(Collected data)
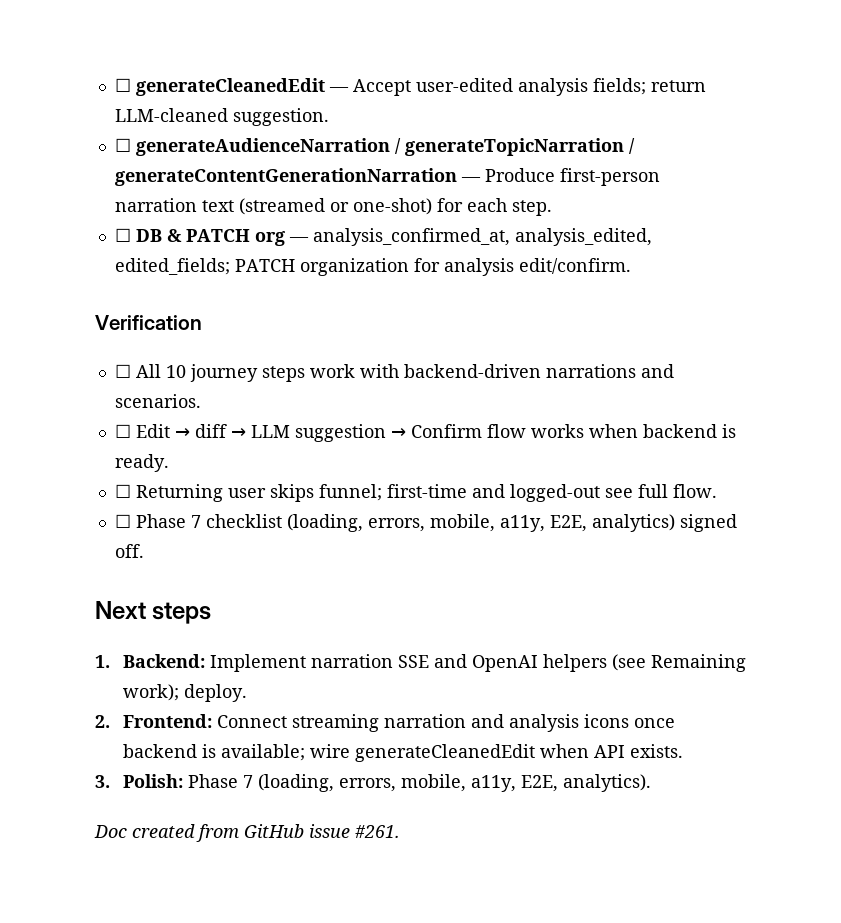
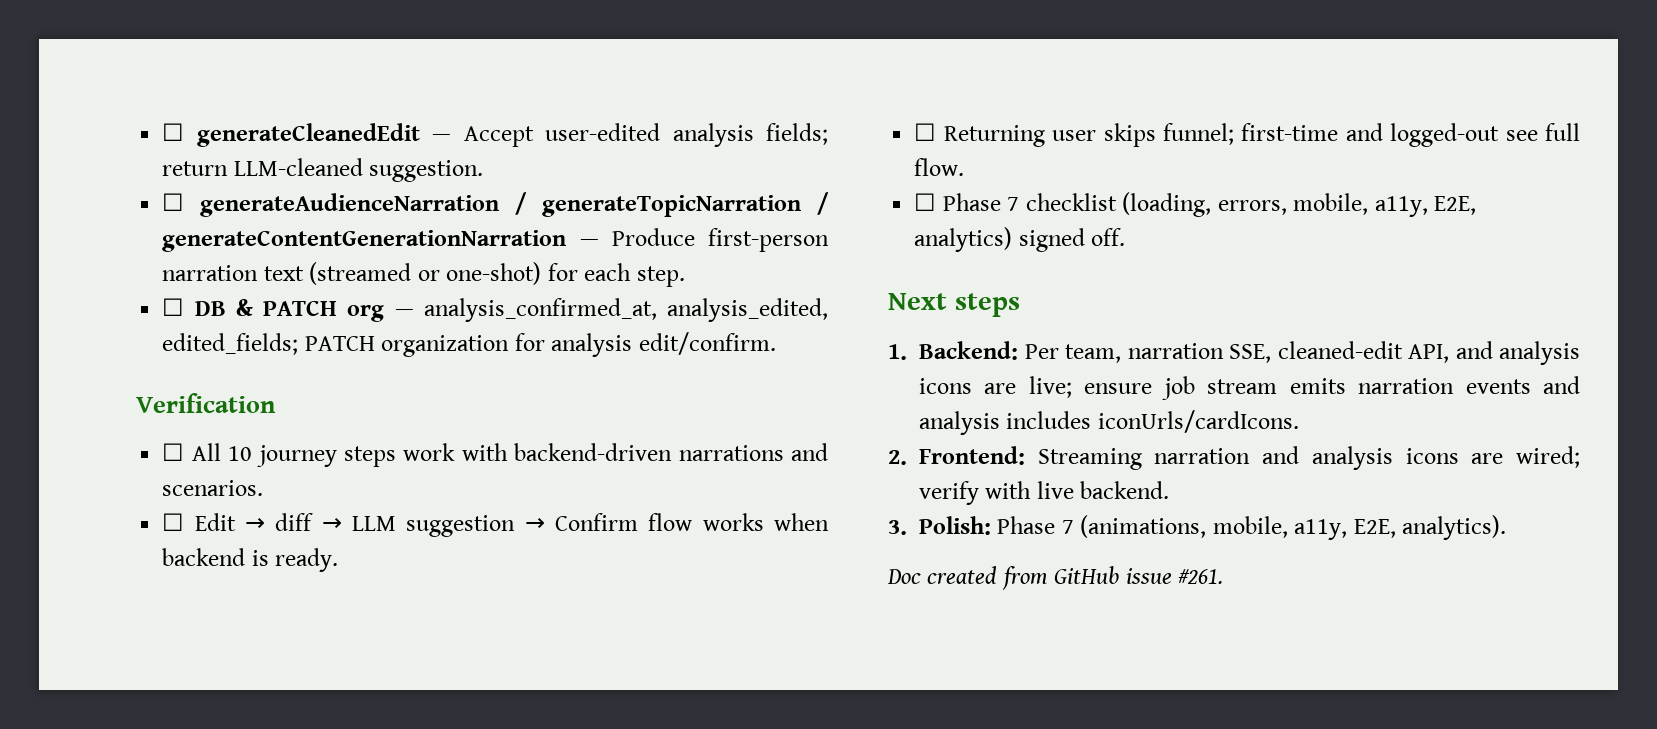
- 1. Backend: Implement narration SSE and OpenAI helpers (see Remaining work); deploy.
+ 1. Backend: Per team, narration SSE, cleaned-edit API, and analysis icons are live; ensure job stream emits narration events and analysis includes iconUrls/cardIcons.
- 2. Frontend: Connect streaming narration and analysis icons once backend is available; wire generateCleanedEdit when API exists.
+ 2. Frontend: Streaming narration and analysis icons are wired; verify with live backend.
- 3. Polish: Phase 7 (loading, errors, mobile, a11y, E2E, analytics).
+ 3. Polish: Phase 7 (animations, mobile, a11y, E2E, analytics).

◆ **WHAT YOU HAVE TO DO**:
Please return every line in the data that includes the string "live".

◆ **OUTPUT OF THE EXERCISE**:
+ 1. Backend: Per team, narration SSE, cleaned-edit API, and analysis icons are live; ensure job stream emits narration events and analysis includes iconUrls/cardIcons.
+ 2. Frontend: Streaming narration and analysis icons are wired; verify with live backend.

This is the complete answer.